**Exercise prompt:** Establish the number of lines below that contain the string "size". State that number alone.

[Supplied information Boundary: Start]

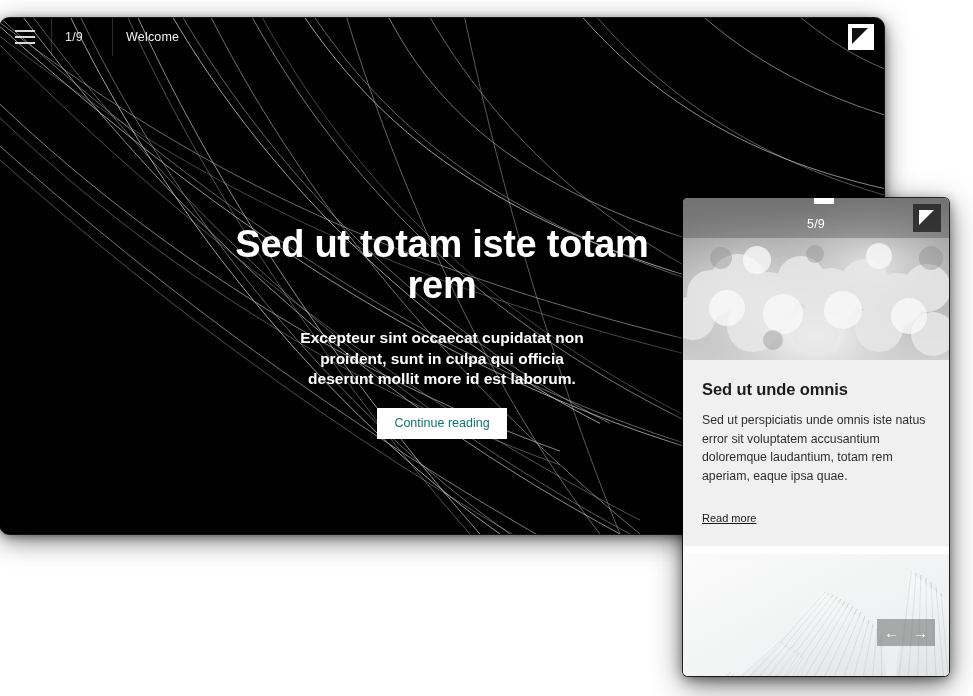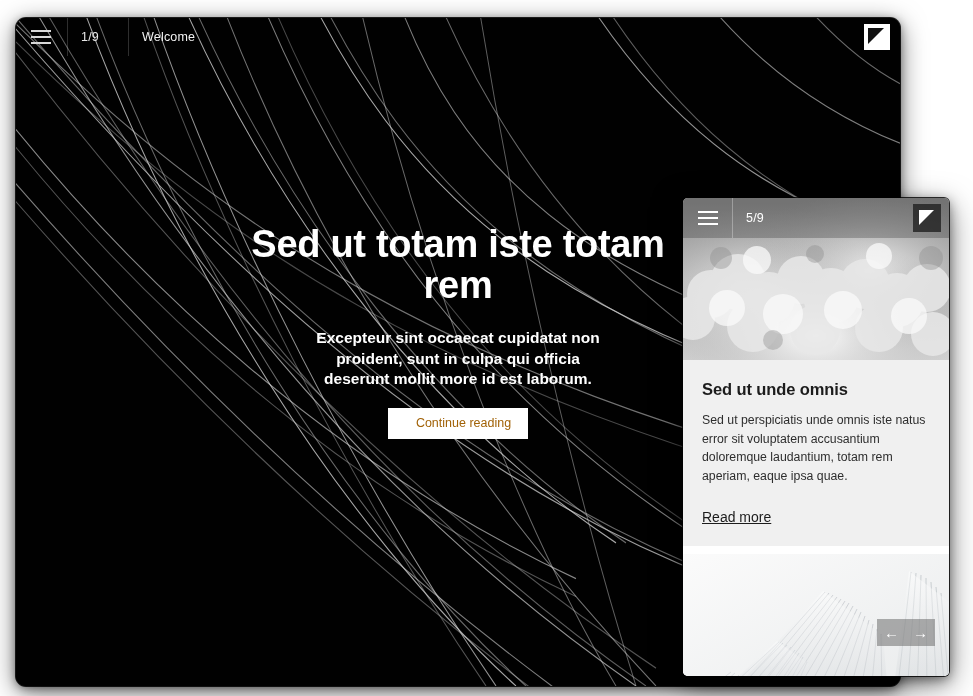--- a/index.html
+++ b/index.html
@@ -22,10 +22,10 @@
   
   #desktop {
     position: absolute;
-    left: 16px;
+    left: 0;
     top: 18px;
     width: 884px;
-    height: 668px;
+    height: 516px;
     background: #010101;
     border-radius: 10px;
     overflow: hidden;

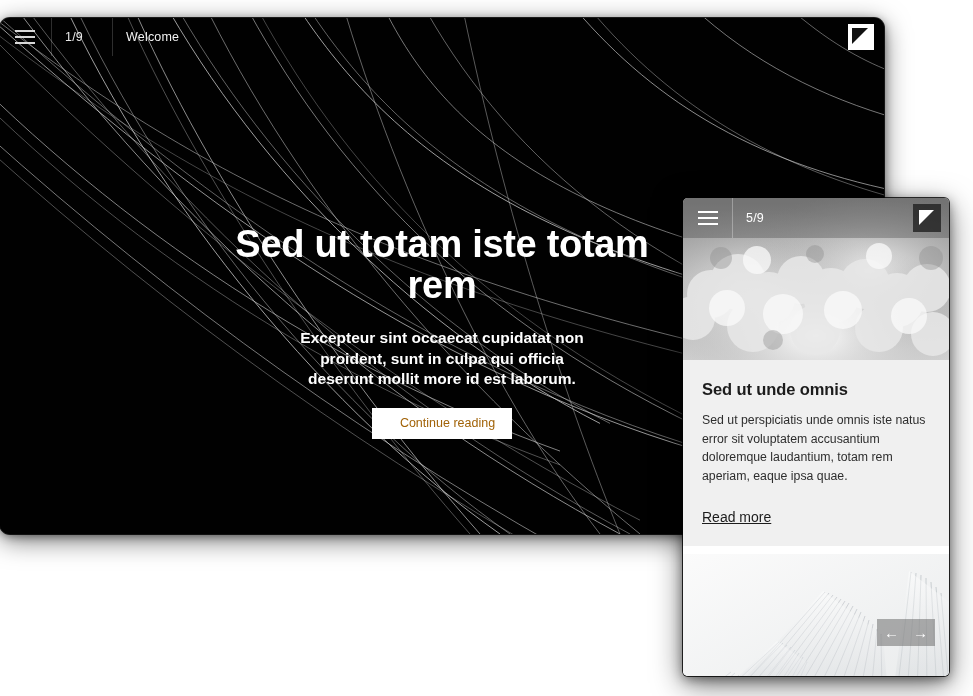--- a/index.html
+++ b/index.html
@@ -198,6 +198,7 @@
     align-items: center;
     z-index: 6;
     background: rgba(40,40,40,0.28);
+    flex-direction: column;
   }
   #mobile-header .hamburger span { background: #ffffff; }
   #mobile-header .hdr-divider { height: 40px; margin-left: 14px; background: rgba(255,255,255,0.3); }

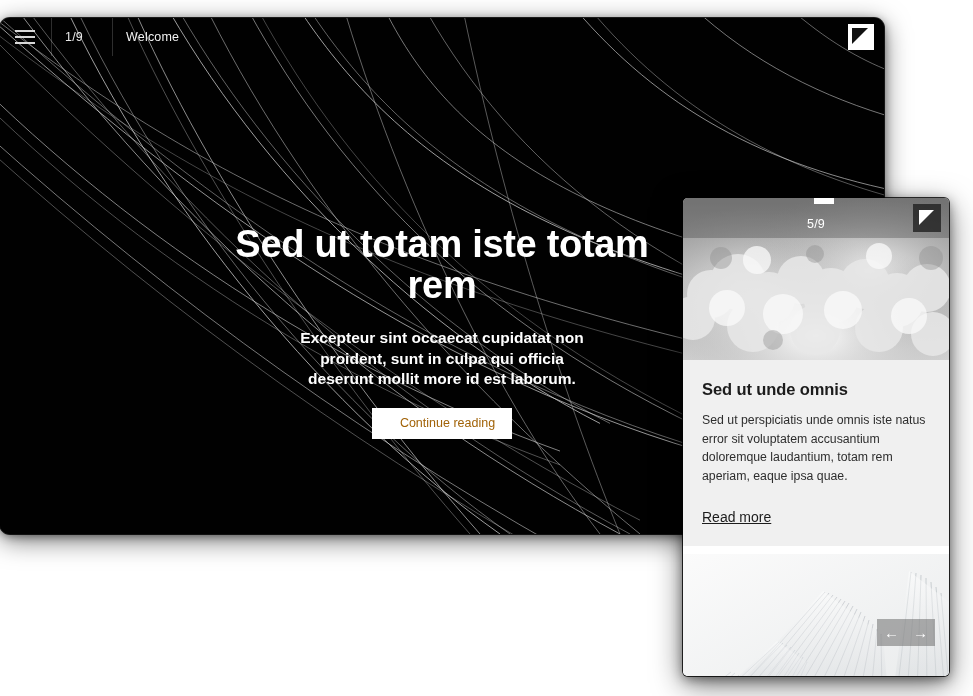--- a/index.html
+++ b/index.html
@@ -150,9 +150,9 @@
     display: inline-block;
     margin-top: 19px;
     background: #ffffff;
-    color: #a16207;
+    color: #0f766e;
     font-size: 12.5px;
-    padding: 8px 17px 9px 28px;
+    padding: 8px 17px 9px 17px;
     border: none;
     cursor: pointer;
     font-family: "Liberation Sans", sans-serif;

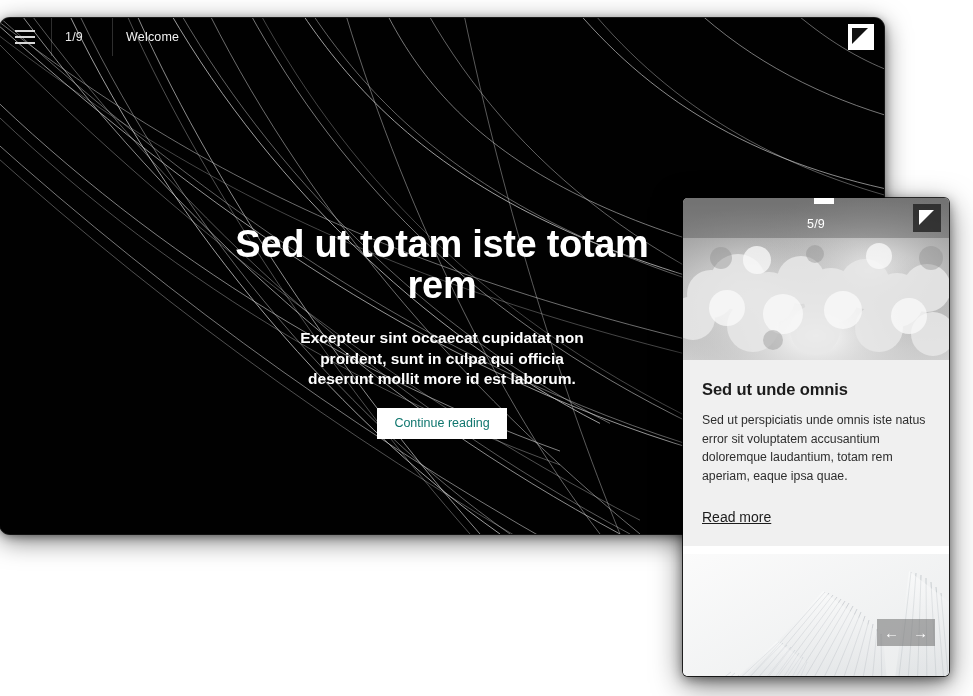--- a/index.html
+++ b/index.html
@@ -248,7 +248,7 @@
     color: #2e2e2e;
   }
   #mobile-card a.readmore {
-    font-size: 14px;
+    font-size: 11px;
     color: #1c1c1c;
     text-decoration: underline;
     cursor: pointer;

[Supplied information Boundary: End]

**Written answer:** 3